=== Section Start ===
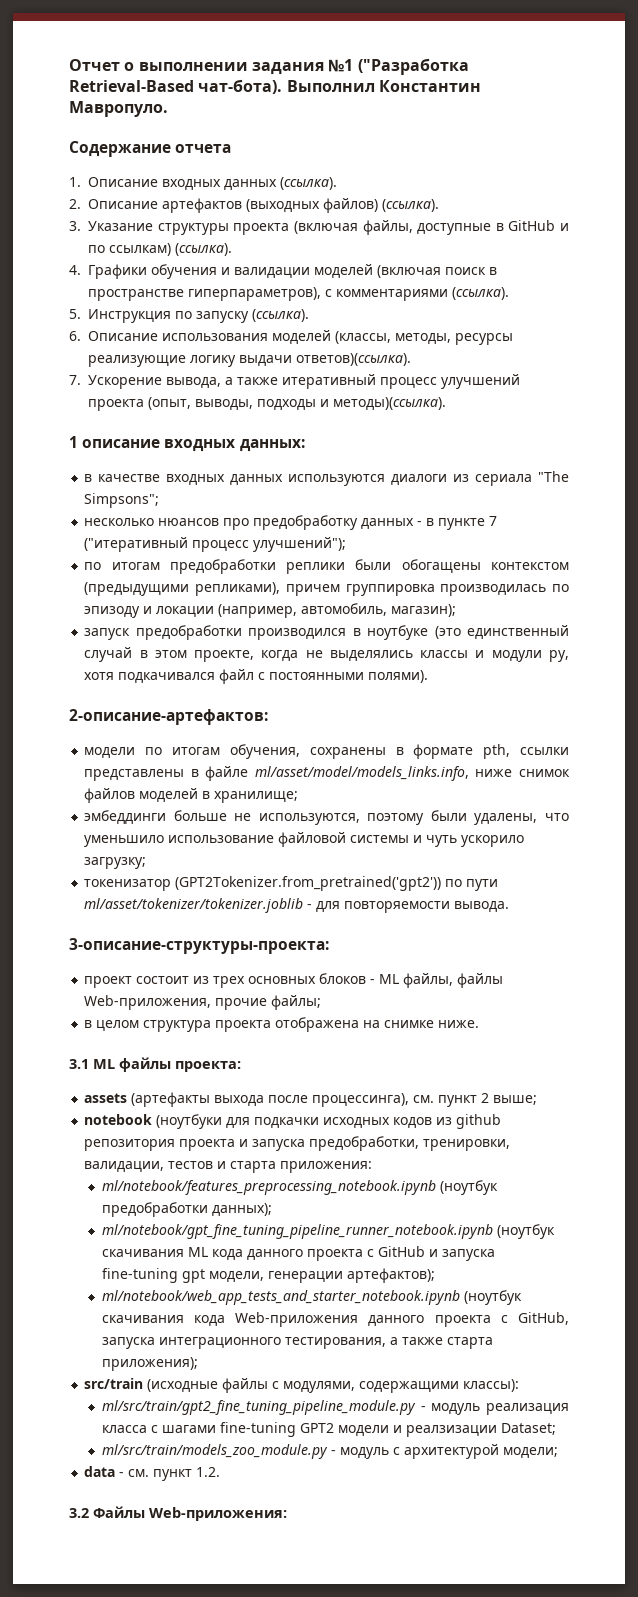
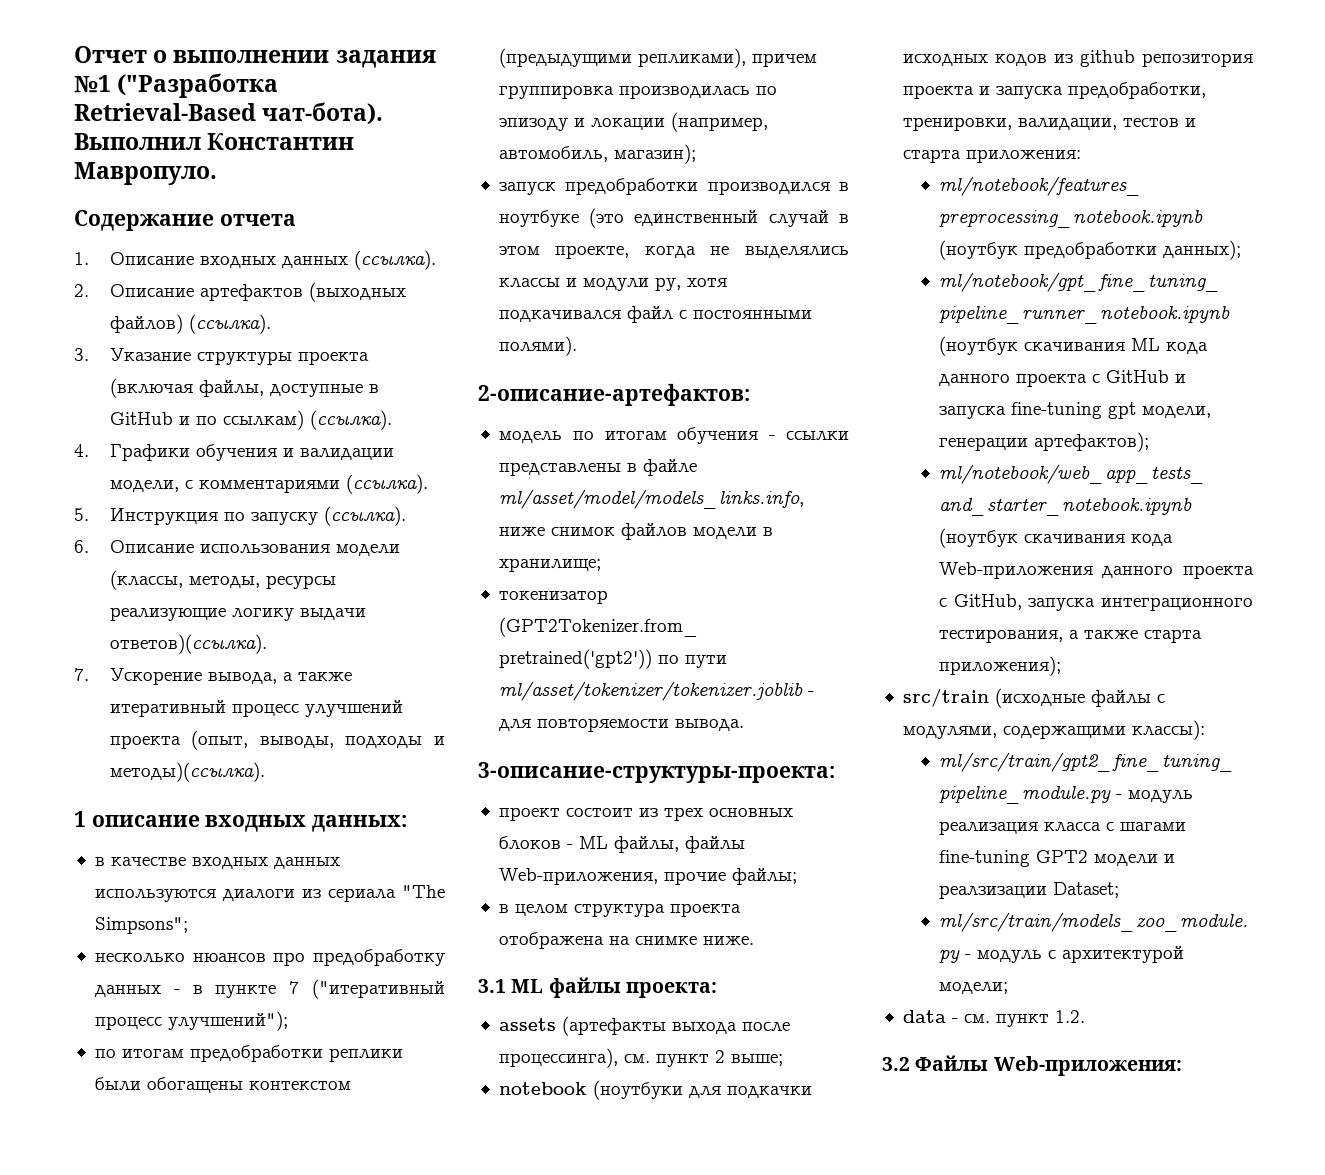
- 4. Графики обучения и валидации моделей (включая поиск в пространстве гиперпараметров), с комментариями (ссылка).
+ 4. Графики обучения и валидации модели, с комментариями (ссылка).
- 6. Описание использования моделей (классы, методы, ресурсы реализующие логику выдачи ответов)(ссылка).
+ 6. Описание использования модели (классы, методы, ресурсы реализующие логику выдачи ответов)(ссылка).
- модели по итогам обучения, сохранены в формате pth, ссылки представлены в файле ml/asset/model/models_links.info, ниже снимок файлов моделей в хранилище;
+ модель по итогам обучения - ссылки представлены в файле ml/asset/model/models_links.info, ниже снимок файлов модели в хранилище;
- эмбеддинги больше не используются, поэтому были удалены, что уменьшило использование файловой системы и чуть ускорило загрузку;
=== Section End ===
BRIEF: Give back exactly the lines from the one containing "модели в хранилище;" to the end of the material, both ends included.

SOLUTION TO THE EXERCISE:
+ модель по итогам обучения - ссылки представлены в файле ml/asset/model/models_links.info, ниже снимок файлов модели в хранилище;
- эмбеддинги больше не используются, поэтому были удалены, что уменьшило использование файловой системы и чуть ускорило загрузку;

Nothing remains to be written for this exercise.